RUANG RINDU
ㅤㅤㅤㅤㅤㅤ
Pada dasarnya manusia itu makhluk penyayang. Allah telah menitip di dalam raganya sebuah hati. Dengan hati manusia bisa merasakan keberadaan cinta itu. Pada dasarnya manusia itu penyantun. Karena Allah telah menggenapi hati manusia, akal yang dengannya dia bisa menakar segala ambisi keduniaannya
ㅤㅤㅤㅤㅤㅤ
Dengan begitu, lengkaplah sudah apa-apa yang sejatinya diperlukan oleh manusia.
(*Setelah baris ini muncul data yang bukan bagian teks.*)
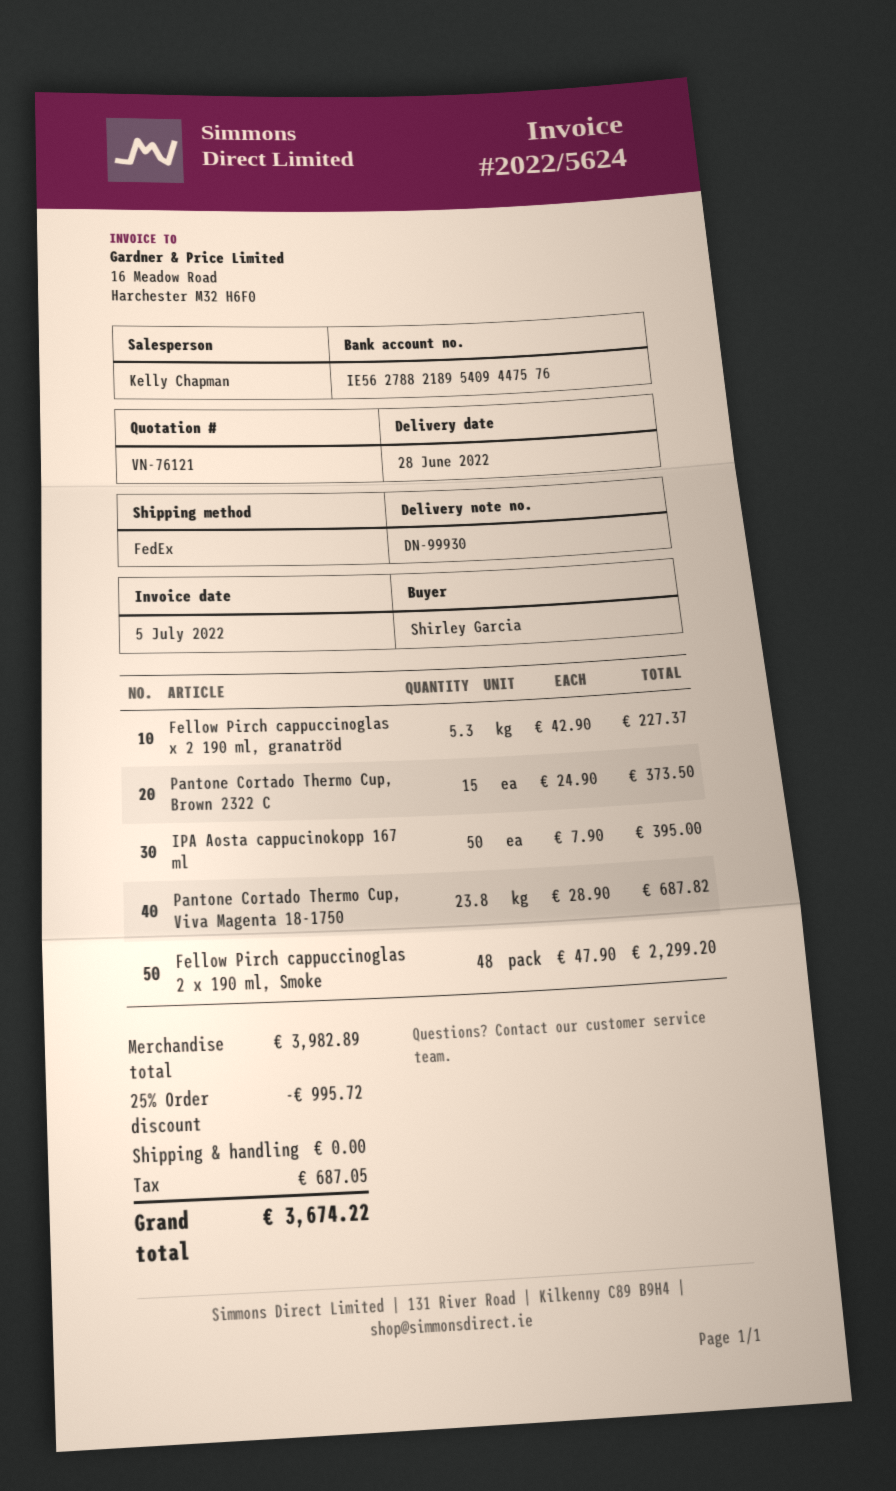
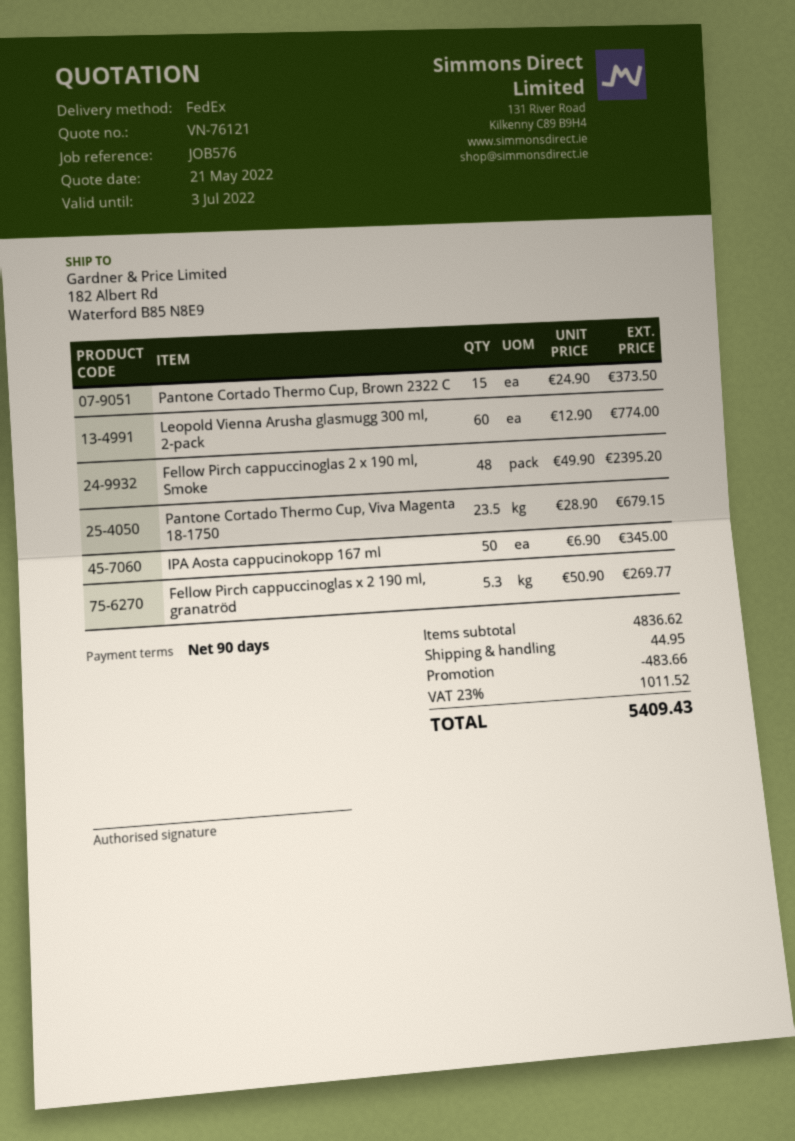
Fellow Pirch cappuccinoglas x 2 190 ml, granatröd: 5.3 x 42.90 = 227.37 -> 5.3 x 50.90 = 269.77
IPA Aosta cappucinokopp 167 ml: 50 x 7.90 = 395.00 -> 50 x 6.90 = 345.00
Pantone Cortado Thermo Cup, Viva Magenta 18-1750: 23.8 x 28.90 = 687.82 -> 23.5 x 28.90 = 679.15
Fellow Pirch cappuccinoglas 2 x 190 ml, Smoke: 48 x 47.90 = 2299.20 -> 48 x 49.90 = 2395.20
Leopold Vienna Arusha glasmugg 300 ml, 2-pack: none -> 60 x 12.90 = 774.00
subtotal: 3982.89 -> 4836.62
discount: 995.72 -> 483.66
shipping: 0.00 -> 44.95
tax: 687.05 -> 1011.52
total: 3674.22 -> 5409.43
Sebab, keduanya– antara hati dan akal merupakan modal besar merayakan cinta di dunia. Ruang rindu itu ada pada sebuah ruangan yang sempit. Bangunannya koyak oleh lumut sana-sini. Warnanya t’lah memudar
ㅤㅤㅤㅤㅤㅤ
Keindahannya dilebur oleh zaman dan waktu. Sebab ruang rindu itu unik, tak lagi sama, namun meninggalkan kesan cinta yang sama. Islam adalah wujud kerinduan itu. Usianya sudah lama. Kadang diri merasa Islam selalu ikut campur dengan urusan kita
ㅤㅤㅤㅤㅤㅤ
Tak bebas melakukan apapun. Selalu dibayang-bayangi. Selalu saja ada larangan. Selalu saja terhalangi berbuat sesuka diri. Apapun pikiranmu soal ruang rindu itu. Sejatinya ia dihadirkan dimasa kini, untuk mengingat masa lalu. Bahwa dulu, ada sesosok manusia yang begitu merindukanmu
ㅤㅤㅤㅤㅤㅤ
Ia tak mau kamu terjerumus. Ia tak ingin umatnya masuk ke neraka. Ia tak ingin kekurangan sesuatu pun. Ia adalah rasulmu, rasulku, rasul kita bersama. Baginda Nabi, Rasulullah Shallallahu ‘alaihi wa sallam. Manusia yang lebih layak kita rindukan. Manusia yang lebih layak kita cintai. Sebab kita ada pada dimensi yang sama. Terjebak di ruang rindu baginda Nabi yang mulia
“Nabi itu (hendaknya) lebih utama bagi orang-orang mukmin dari diri mereka sendiri dan isteri-isterinya adalah ibu-ibu mereka.” (QS Al Ahzab: 6).